Exercise goal ::
Nothing but the entries, copied exactly, should appear in the response.

- Opening Delimiter -

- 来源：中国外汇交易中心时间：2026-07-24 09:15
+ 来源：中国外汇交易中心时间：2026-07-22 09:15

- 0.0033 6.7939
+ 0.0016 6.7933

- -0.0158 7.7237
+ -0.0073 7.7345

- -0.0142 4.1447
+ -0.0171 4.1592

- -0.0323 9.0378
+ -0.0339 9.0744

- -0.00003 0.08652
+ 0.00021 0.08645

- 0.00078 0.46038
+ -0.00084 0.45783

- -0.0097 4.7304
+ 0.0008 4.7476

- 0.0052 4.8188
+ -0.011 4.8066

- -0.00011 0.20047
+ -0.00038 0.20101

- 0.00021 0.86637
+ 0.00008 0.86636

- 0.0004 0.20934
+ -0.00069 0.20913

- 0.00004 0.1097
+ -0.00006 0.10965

- Closing Delimiter -

Solution ::
- 来源：中国外汇交易中心时间：2026-07-24 09:15
+ 来源：中国外汇交易中心时间：2026-07-22 09:15

- 0.0033 6.7939
+ 0.0016 6.7933

- -0.0158 7.7237
+ -0.0073 7.7345

- -0.0142 4.1447
+ -0.0171 4.1592

- -0.0323 9.0378
+ -0.0339 9.0744

- -0.00003 0.08652
+ 0.00021 0.08645

- 0.00078 0.46038
+ -0.00084 0.45783

- -0.0097 4.7304
+ 0.0008 4.7476

- 0.0052 4.8188
+ -0.011 4.8066

- -0.00011 0.20047
+ -0.00038 0.20101

- 0.00021 0.86637
+ 0.00008 0.86636

- 0.0004 0.20934
+ -0.00069 0.20913

- 0.00004 0.1097
+ -0.00006 0.10965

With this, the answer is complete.